Song by Mayday Parade

from the album A Lesson in Romantics
- A-side: "Jamie All Over"
- Studio: Tree Sound Studios (Atlanta, Georgia)
- Genre: Emo
- Length: 5:16
- Label: Fearless
- Songwriters: Jason Lancaster; Derek Sanders; Jeremy Lenzo; Alex Garcia; Jake Bundrick; Brooks Betts;
- Producers: Zack Odom; Kenneth Mount;

Music video
- "Miserable at Best" on YouTube

= Miserable at Best =

"Miserable at Best" is a song by American rock band Mayday Parade from their debut studio album, A Lesson in Romantics (2007). It was written by members of the group and former member Jason Lancaster. The song was certified gold by the Recording Industry Association of America on December 14, 2017.

==Background and composition==
"Miserable at Best" was written by Jason Lancaster, Derek Sanders, Jeremy Lenzo, Alex Garcia, Jake Bundrick and Brooks Betts, while production was handled by Zack Odom and Kenneth Mount. The "piano-driven" track runs at 72 BPM and is in the key of D major. According to the sheet music published at Musicnotes.com, by Alfred Music Publishing, vocalist Derek Sanders' range in the song spans from the notes F♯2 – D4.

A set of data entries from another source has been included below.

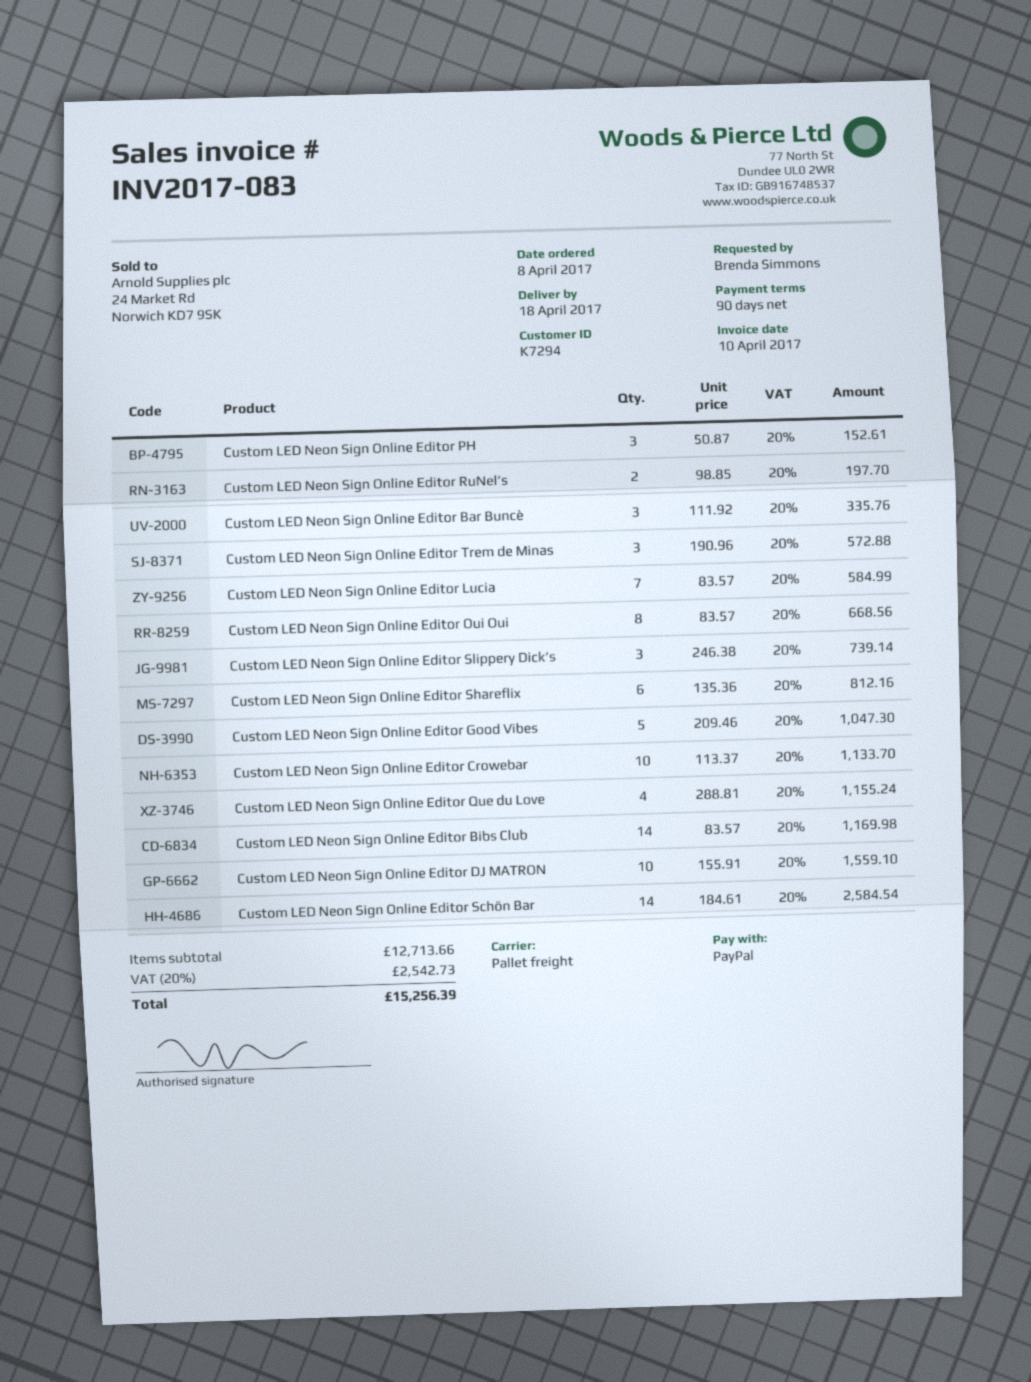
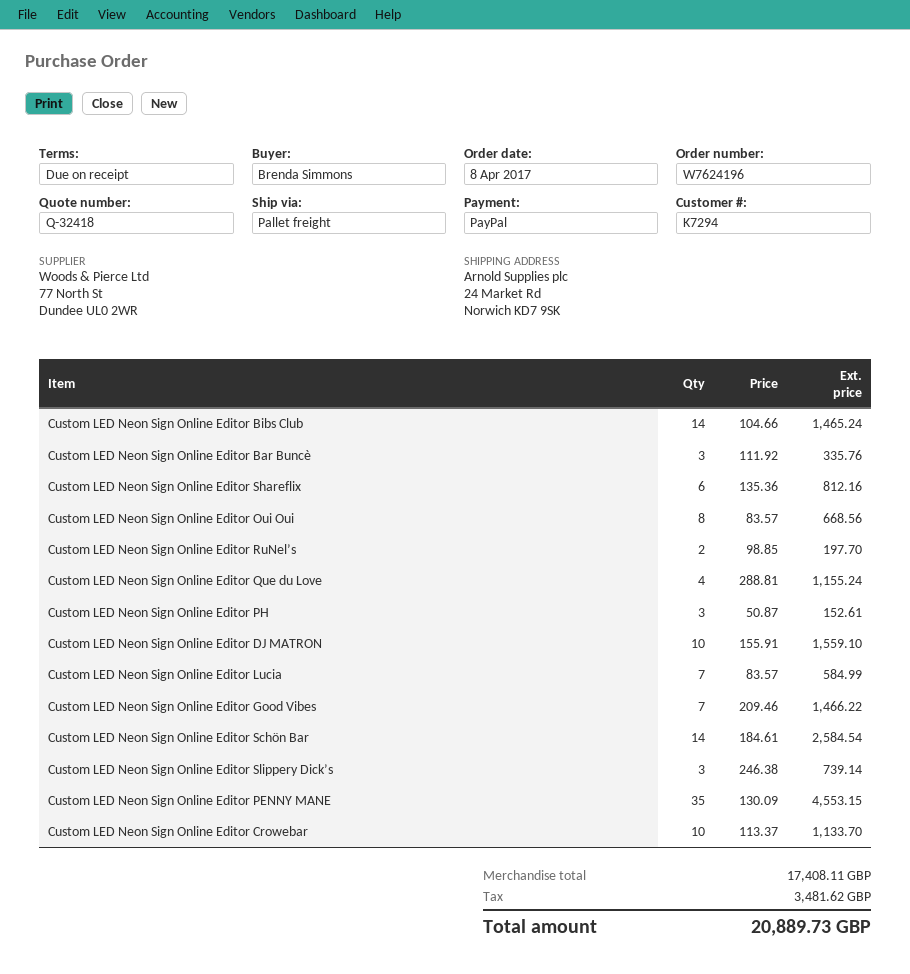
payment terms: 90 days -> on receipt
Custom LED Neon Sign Online Editor Trem de Minas: 3 x 190.96 = 572.88 -> none
Custom LED Neon Sign Online Editor Good Vibes: 5 x 209.46 = 1047.30 -> 7 x 209.46 = 1466.22
Custom LED Neon Sign Online Editor Bibs Club: 14 x 83.57 = 1169.98 -> 14 x 104.66 = 1465.24
Custom LED Neon Sign Online Editor PENNY MANE: none -> 35 x 130.09 = 4553.15
subtotal: 12713.66 -> 17408.11
tax: 2542.73 -> 3481.62
total: 15256.39 -> 20889.73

One of the band's more personal songs, it is one of a few songs that specifically name people. In an interview with Staten Island Advance, Sanders stated, "sometimes I wonder if that's too personal, to actually go and say the name of the person, but I think all in all, I don't regret it, you know, I think it's good that way." It is about "the emotional journey that a person goes through when they breakup with a loved one." In March 2019, a vinyl edition of "Jamie All Over" was released, with "Miserable at Best" serving as the B-side.

==Critical reception==
MTV described the song as, "a gut-wrenching break-up ballad with no punches pulled" and compared the song and music video to Counting Crows's 1996 song, "A Long December". Alternative Press ranked the song at number one on their "10 Best Mayday Parade Songs", writing, "'Mayday Parade Ballads' could be an entire listicle unto itself, and this heartfelt epic is the one that cemented the band's reputation [...] It's Mayday Parade at their swoonworthy best."

==Music video==
The music video for "Miserable at Best" was released on January 9, 2009, and was directed by Mark Staubach. According to Staubach, he wanted to make a video that is relatable to everyone and to capture the emotions and feelings within the video. Sanders also added, "We all agreed we wanted to make a video that expressed our feelings and lyrics visually. The song is pretty heart-wrenching and we wanted to portray that feeling of heartbreak and a loss."

Because Lancaster had already departed the band at the time of the video's making, he does not appear in it, with drummer Jake Bundrick lipsyncing over his vocals instead.

==Track listing==

7" vinyl
| No. | Title | Length |
|---|---|---|
| 1. | "Jamie All Over" | 3:36 |
| 2. | "Miserable at Best" | 5:16 |

==Credits and personnel==
Credits for "Miserable at Best" adapted from album's liner notes.

Mayday Parade
- Derek Sanders – lead vocals, piano

Additional musicians
- Jason Lancaster – co-lead vocals

Production
- Zack Odom – producer
- Kenneth Mount – producer
- Mark Needham – mixing
- Steve Hall – mastering

==Certifications==

Certifications for "Miserable at Best"
| Region | Certification | Certified units/sales |
| United States (RIAA) | Gold | 500,000^{‡} |
^{‡} Sales+streaming figures based on certification alone.